**About this task:** Nothing outside the range is wanted. Repeat exactly the lines below from the one with "2023-03-17: none -> 2" through the one with "none -> 2441362".

**Task material:**

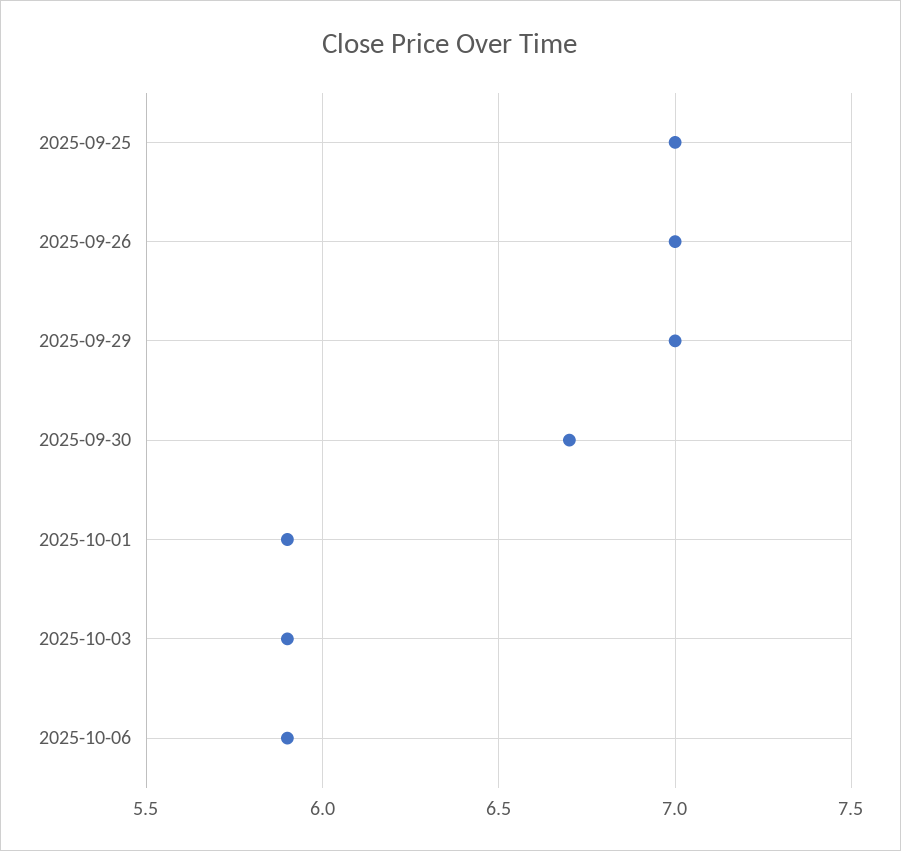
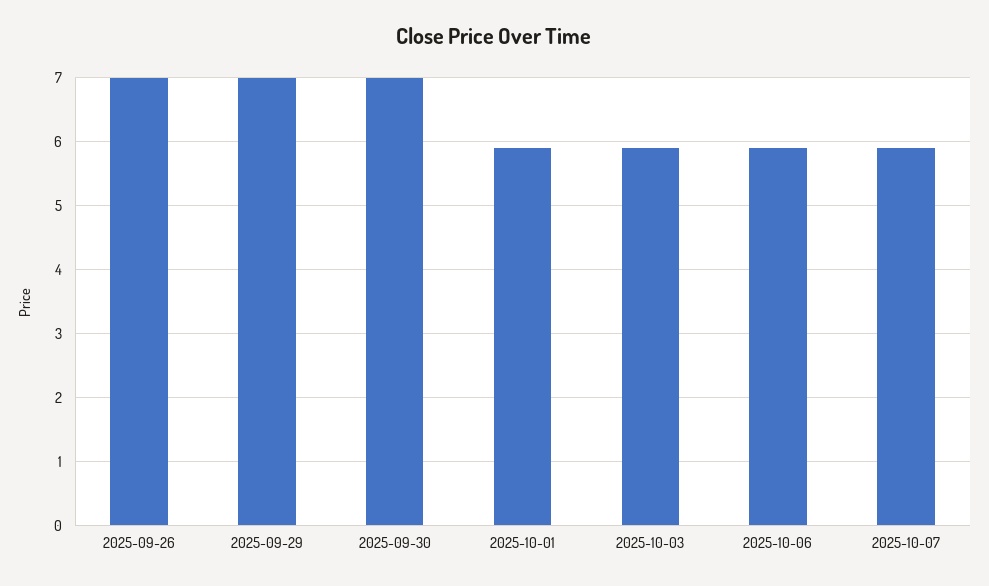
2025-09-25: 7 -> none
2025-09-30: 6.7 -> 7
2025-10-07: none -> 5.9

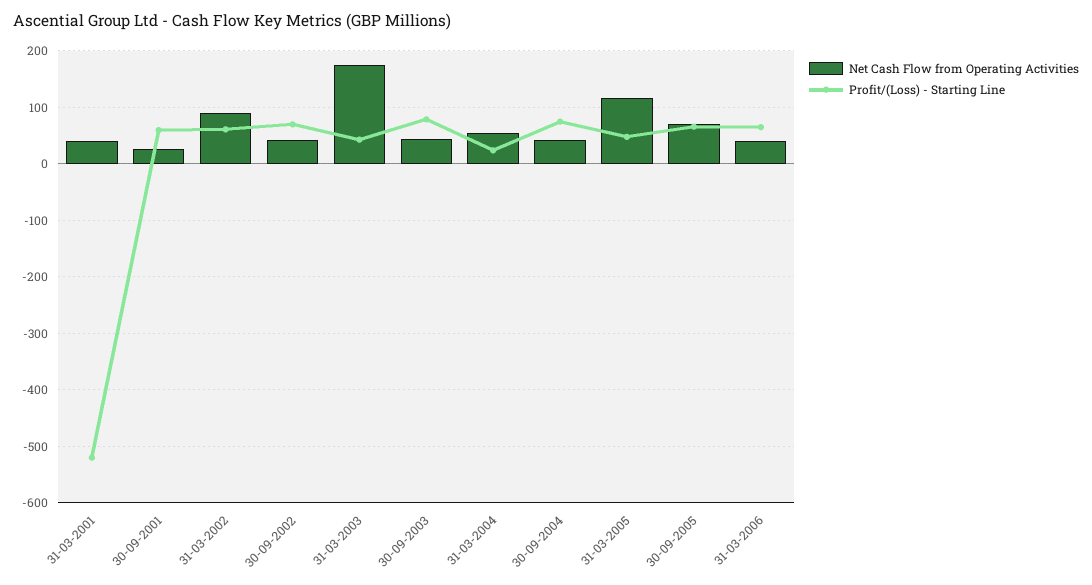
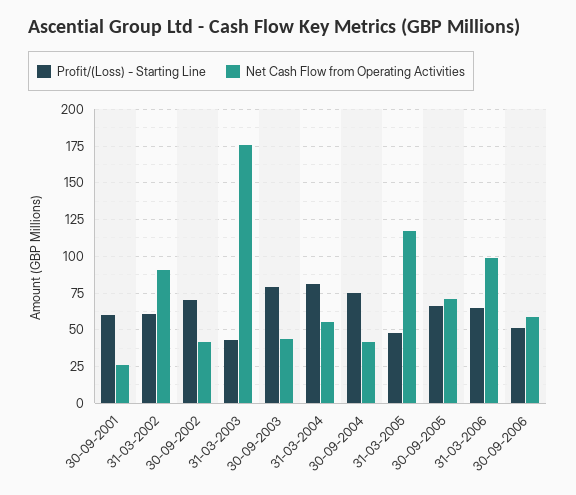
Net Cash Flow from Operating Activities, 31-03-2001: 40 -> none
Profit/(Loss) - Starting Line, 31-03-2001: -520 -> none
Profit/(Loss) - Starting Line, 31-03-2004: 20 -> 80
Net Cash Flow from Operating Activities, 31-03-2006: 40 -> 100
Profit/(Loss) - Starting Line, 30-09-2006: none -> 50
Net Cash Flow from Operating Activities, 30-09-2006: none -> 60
--
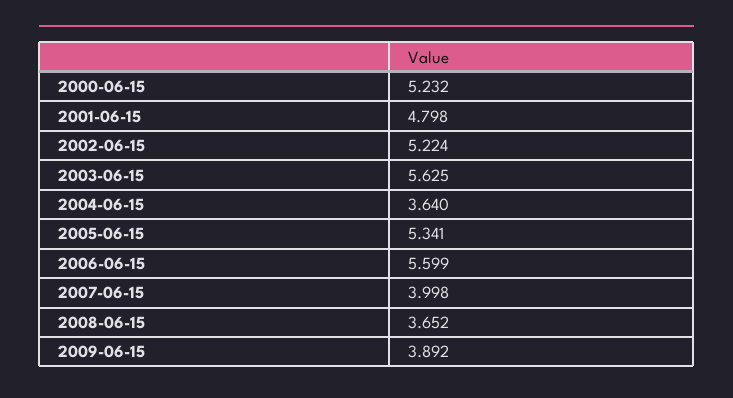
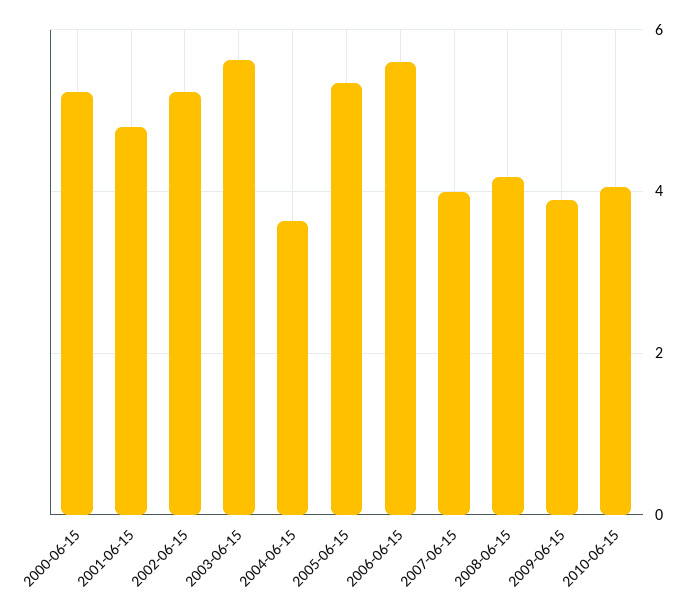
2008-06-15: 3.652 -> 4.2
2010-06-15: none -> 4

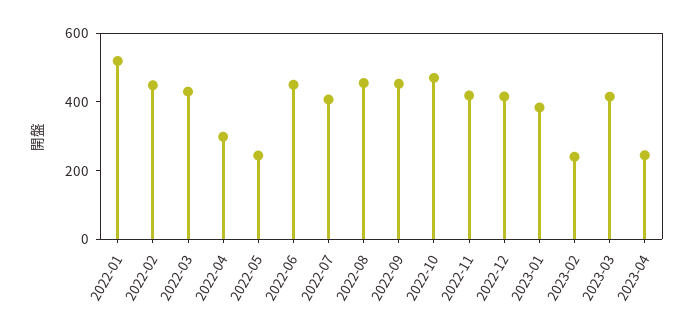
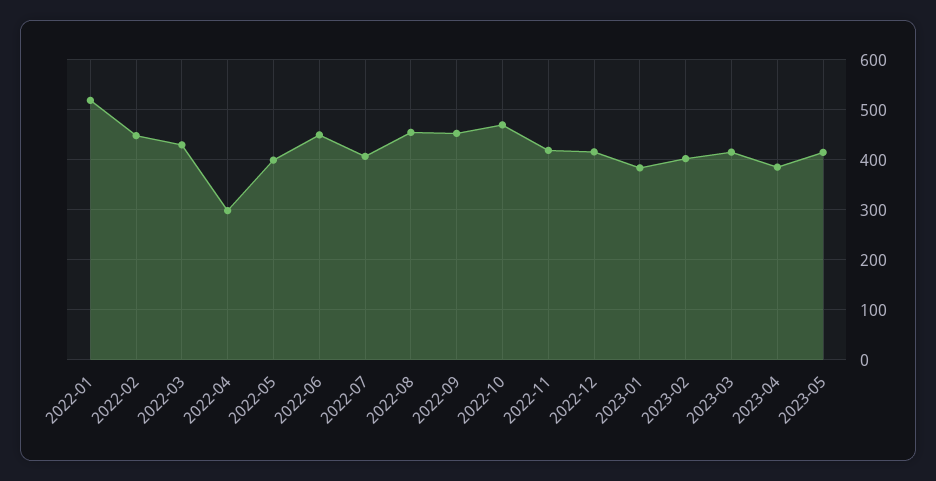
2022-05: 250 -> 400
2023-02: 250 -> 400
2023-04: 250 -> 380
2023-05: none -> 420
---
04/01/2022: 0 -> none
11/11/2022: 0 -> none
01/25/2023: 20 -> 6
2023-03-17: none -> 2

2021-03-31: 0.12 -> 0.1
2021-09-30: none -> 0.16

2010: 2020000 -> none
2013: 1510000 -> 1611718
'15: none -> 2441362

**Your response:**
2023-03-17: none -> 2

2021-03-31: 0.12 -> 0.1
2021-09-30: none -> 0.16

2010: 2020000 -> none
2013: 1510000 -> 1611718
'15: none -> 2441362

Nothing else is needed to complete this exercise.